Prestem atenção no voto do todo-poderoso Ministro Alexandre de Moraes: caso você tenha a oportunidade pouco agradável de um encontro com a polícia, não ouse correr. Se você se afastar da polícia (entre outras razões, porque tem medo de ser morto por um policial mal treinado e em pânico), isso dará aos policiais o direito de invadir a sua casa – mesmo com o uso da força, derrubando sua porta à patadas – sem mandado judicial e sem flagrante delito, apenas por ter se portado de forma “suspeita” (como dizem os americanos, de forma irônica: “suspicion is a felony or a misdemeanor?”). Ou seja: uma atitude “suspeita” – segundo os critérios subjetivos do policial – poderá justificar a invasão da sua casa. Essa invasão violenta do Estado ao caráter “inviolável” do domicílio foi defendida pelo “Príncipe da Democracia”, Alexandre de Moraes.

A sedução de aplaudir o algoz do Bolsonaro assumiu proporções quase incontroláveis. Espaços virtuais como “esquerda compra de esquerda” já vendem memorabilia com a face do “Xandão”, tratando-o como um verdadeiro ícone nacional. Passamos a tratar como herói um sujeito cuja história é marcada por episódios de autoritarismo explícito.

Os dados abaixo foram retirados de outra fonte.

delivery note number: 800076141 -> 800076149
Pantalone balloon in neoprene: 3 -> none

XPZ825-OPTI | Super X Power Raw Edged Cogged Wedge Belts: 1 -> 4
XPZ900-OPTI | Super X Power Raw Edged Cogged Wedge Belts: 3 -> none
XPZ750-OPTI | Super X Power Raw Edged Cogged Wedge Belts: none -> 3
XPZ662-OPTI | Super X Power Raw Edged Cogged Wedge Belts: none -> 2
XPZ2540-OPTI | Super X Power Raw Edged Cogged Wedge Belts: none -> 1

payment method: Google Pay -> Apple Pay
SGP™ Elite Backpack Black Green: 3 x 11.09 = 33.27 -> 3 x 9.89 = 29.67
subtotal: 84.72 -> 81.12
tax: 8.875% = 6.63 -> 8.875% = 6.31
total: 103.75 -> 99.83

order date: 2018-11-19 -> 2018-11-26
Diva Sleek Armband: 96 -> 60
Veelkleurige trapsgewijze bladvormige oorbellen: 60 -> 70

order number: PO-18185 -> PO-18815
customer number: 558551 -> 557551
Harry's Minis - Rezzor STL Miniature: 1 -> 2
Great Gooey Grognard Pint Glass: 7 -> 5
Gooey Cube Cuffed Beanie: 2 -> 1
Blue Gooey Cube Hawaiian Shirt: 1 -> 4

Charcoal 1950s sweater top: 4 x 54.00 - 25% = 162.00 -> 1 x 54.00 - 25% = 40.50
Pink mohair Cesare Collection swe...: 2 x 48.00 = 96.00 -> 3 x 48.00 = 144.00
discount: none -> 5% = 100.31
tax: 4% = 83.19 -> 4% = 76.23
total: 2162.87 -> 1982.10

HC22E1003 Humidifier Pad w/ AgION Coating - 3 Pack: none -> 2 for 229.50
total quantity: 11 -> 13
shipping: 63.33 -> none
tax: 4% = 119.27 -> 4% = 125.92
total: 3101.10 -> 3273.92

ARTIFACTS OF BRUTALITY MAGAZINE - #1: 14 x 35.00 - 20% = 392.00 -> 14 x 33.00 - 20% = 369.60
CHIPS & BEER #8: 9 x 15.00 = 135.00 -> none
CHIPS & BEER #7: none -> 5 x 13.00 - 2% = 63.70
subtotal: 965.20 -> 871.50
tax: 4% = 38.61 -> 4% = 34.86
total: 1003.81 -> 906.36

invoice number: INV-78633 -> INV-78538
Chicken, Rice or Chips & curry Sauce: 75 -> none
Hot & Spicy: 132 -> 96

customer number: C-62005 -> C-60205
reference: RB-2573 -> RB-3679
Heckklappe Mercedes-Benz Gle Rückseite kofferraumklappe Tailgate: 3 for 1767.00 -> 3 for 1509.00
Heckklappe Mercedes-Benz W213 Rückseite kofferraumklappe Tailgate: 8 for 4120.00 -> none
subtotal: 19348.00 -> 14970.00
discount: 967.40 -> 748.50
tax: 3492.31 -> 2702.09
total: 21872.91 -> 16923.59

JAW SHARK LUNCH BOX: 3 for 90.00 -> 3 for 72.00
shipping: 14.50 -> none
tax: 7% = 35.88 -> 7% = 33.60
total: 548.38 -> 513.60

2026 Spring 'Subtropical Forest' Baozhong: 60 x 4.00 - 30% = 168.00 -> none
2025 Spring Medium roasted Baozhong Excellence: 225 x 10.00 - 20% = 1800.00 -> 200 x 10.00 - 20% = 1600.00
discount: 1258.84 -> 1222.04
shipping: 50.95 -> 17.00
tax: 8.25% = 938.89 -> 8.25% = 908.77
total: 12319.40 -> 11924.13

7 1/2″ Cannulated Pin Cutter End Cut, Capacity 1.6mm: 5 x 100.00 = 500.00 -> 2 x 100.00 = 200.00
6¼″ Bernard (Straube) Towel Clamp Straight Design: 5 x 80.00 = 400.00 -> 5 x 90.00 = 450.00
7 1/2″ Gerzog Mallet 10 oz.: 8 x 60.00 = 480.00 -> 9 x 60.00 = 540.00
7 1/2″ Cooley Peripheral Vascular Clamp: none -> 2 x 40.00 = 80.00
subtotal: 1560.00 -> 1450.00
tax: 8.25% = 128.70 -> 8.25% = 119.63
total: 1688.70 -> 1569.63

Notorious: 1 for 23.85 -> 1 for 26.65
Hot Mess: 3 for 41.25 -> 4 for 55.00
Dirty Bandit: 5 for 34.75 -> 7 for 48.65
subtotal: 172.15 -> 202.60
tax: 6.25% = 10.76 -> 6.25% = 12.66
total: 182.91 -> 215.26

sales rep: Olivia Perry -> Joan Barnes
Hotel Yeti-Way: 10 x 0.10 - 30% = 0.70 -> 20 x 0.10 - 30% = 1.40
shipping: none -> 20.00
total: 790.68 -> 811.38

A exaltação do ministro psdbista por sua ação nas últimas eleições é uma profunda ingenuidade, pois que sua postura autoritária se tornou evidente desde o episódio do corte dos pés de maconha.

Esse pendor para as ações punitivas não deveria causar espanto no campo progressista, mas boa parte da esquerda liberal ainda se deixa seduzir por frases de efeito, demonstrações de virilidade e ações pirotécnicas. Alexandre foi indicado pelo golpista Temer, o que já deveria nos causar repulsa, e suas posições sempre tiveram como norte uma perspectiva arrogante e autoritária. Aplaudir suas ações é um ato de expressa ingenuidade que a esquerda raiz deve repudiar.

E vejam bem; os lavajatistas confessos Facchin e Barroso foram contrários a tese da liberalidade oferecida às forças repressoras do Estado de invadir sua casa. Ou seja, até mesmo os ministros mais reacionários compreendem a gravidade de permitir estas invasões e defendem a manutenção da proteção do cidadão diante do poder massacrante da polícia. Para a surpresa de nenhum marxista consciente, Xandão se associa às forças sociais mais retrógradas e escolhe a perspectiva abusiva que atropela o direito individual.